WordPress powers a huge share of the web, which makes it the single most-attacked CMS on the planet. The good news: the vast majority of compromises exploit a small set of avoidable weaknesses — weak logins, outdated plugins, and loose file permissions. This 12-step checklist covers the practical hardening every WordPress site should have in 2026, working outward from the login screen to the server. Work through it top to bottom and you’ll close the doors attackers rely on.
1. Use Strong, Unique Admin Credentials
Never use admin as a username, and use a long, unique password stored in a password manager. The default admin account is the first thing every brute-force bot tries.
2. Enable Two-Factor Authentication (2FA)
2FA is the single highest-impact step you can take. Even if a password leaks, an attacker can’t log in without the second factor. Use an authenticator-app plugin (TOTP) for every administrator account.
3. Limit Login Attempts
Cap failed logins to stop brute-force attacks dead. A security plugin can lock out an IP after a few failures; at the server level, Fail2Ban does the same. Pair this with a CAPTCHA on the login form.
4. Keep Core, Themes & Plugins Updated
Outdated plugins are the number-one cause of hacked WordPress sites. Enable automatic updates for minor core releases and security patches, and review plugin updates promptly.
# Enable automatic background updates — wp-config.php
define( 'WP_AUTO_UPDATE_CORE', 'minor' );
5. Remove Unused Themes & Plugins
Every installed plugin is potential attack surface — even when deactivated, its files are still on disk and can be exploited. Delete anything you’re not actively using, and only install from reputable sources.
6. Set Correct File Permissions
The safe baseline is 644 for files and 755 for directories, owned by the web user. Never use 777. Make wp-config.php — which holds your database credentials — especially strict:
find . -type f -exec chmod 644 {} \;
find . -type d -exec chmod 755 {} \;
chmod 600 wp-config.php
7. Disable File Editing in the Dashboard
The built-in theme/plugin editor lets anyone with admin access run PHP — a gift to an attacker who steals a session. Turn it off:
// wp-config.php
define( 'DISALLOW_FILE_EDIT', true );
8. Protect wp-config.php and Disable XML-RPC
xmlrpc.php is a frequent brute-force and DDoS amplification vector and most sites don’t need it. Block both at the web-server level:
# .htaccess
<Files wp-config.php>
Require all denied
</Files>
<Files xmlrpc.php>
Require all denied
</Files>
9. Install a Web Application Firewall (WAF)
A WAF filters malicious requests before they reach WordPress.

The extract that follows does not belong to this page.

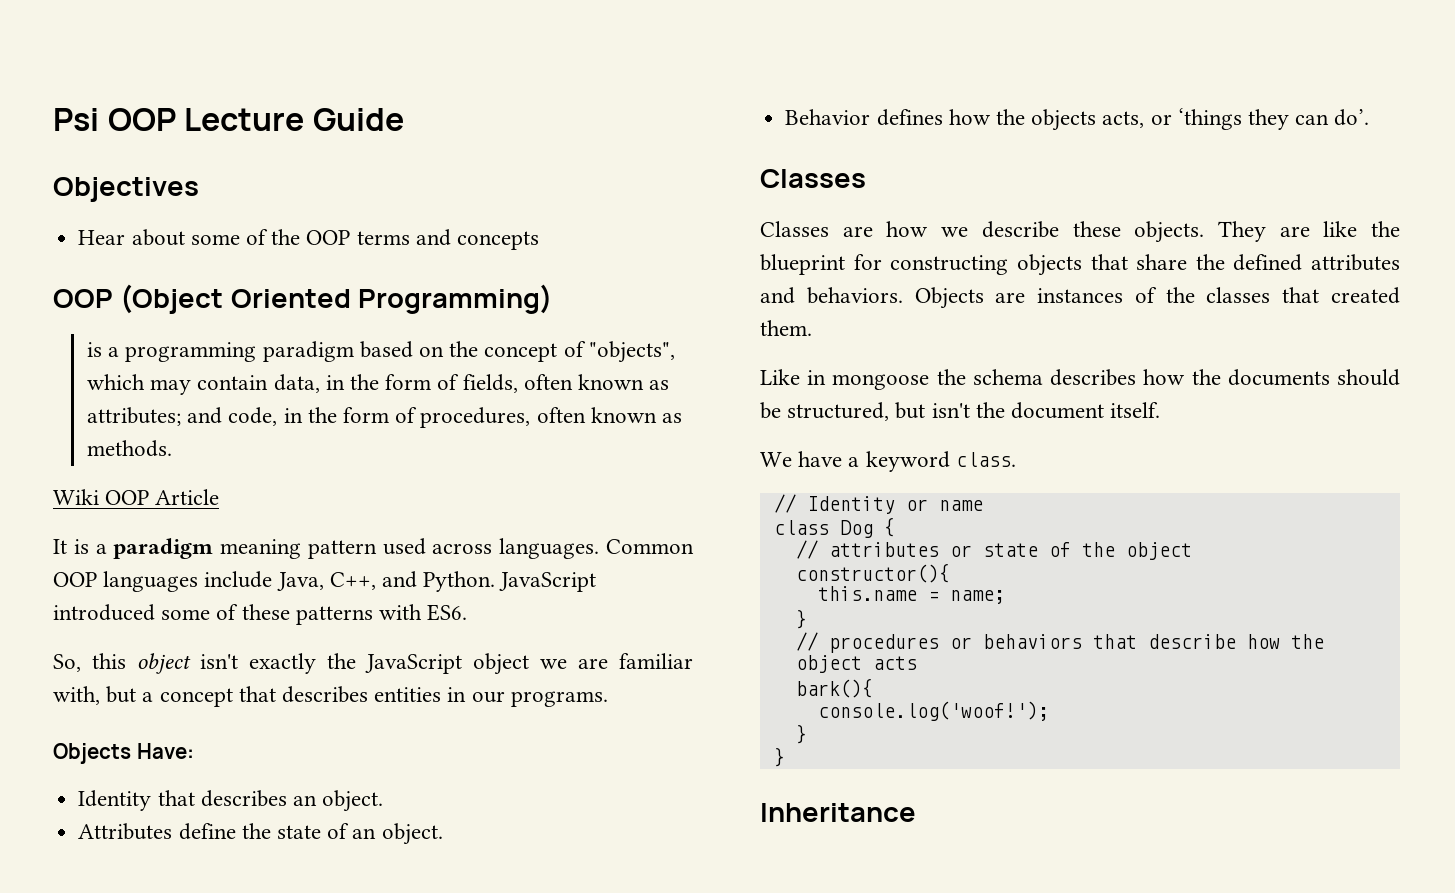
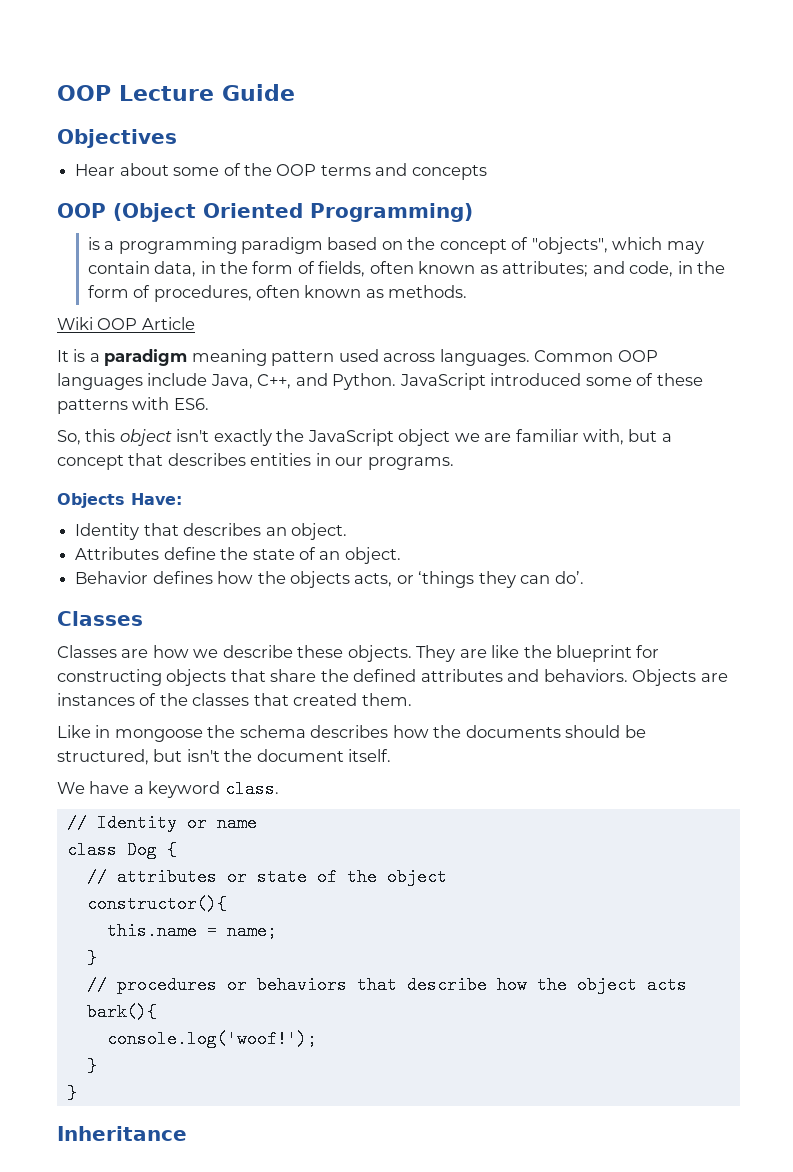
[53,108,99,131] Psi -> (57, 93) none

Use a plugin-based firewall (such as the one in a reputable security suite), an edge WAF like Cloudflare, or server-side ModSecurity/Imunify360 — ideally a combination.
10. Force HTTPS Everywhere
Install a free Let’s Encrypt certificate and redirect all HTTP traffic to HTTPS so logins and cookies are never sent in clear text. Also force secure admin sessions:
// wp-config.php
define( 'FORCE_SSL_ADMIN', true );
11. Take Regular, Off-Site Backups
Security is about recovery as much as prevention. Keep automated daily backups of files and the database, store at least one copy off-site, and — crucially — test that you can actually restore them.
12. Monitor, Scan & Use Least Privilege
Run a malware/integrity scanner on a schedule, enable activity logging so you can see who did what, and give every user the lowest role they need — an editor doesn’t need administrator rights. Review user accounts regularly and remove stale ones.
Quick-Reference Checklist
| # | Step | Layer |
|---|---|---|
| 1–3 | Strong creds, 2FA, login limits | Authentication |
| 4–5 | Updates, remove unused code | Maintenance |
| 6–8 | Permissions, disable editor, block XML-RPC | Hardening |
| 9–10 | WAF, HTTPS | Network |
| 11–12 | Backups, monitoring, least privilege | Resilience |
Conclusion
WordPress security isn’t one big switch — it’s these twelve layers working together. Start at the login screen with strong credentials and 2FA, stay patched, lock down files and configuration, put a firewall and HTTPS in front, and keep tested off-site backups behind it all. Work through this checklist once and revisit it quarterly, and your site will be far harder to compromise than the millions still running on defaults.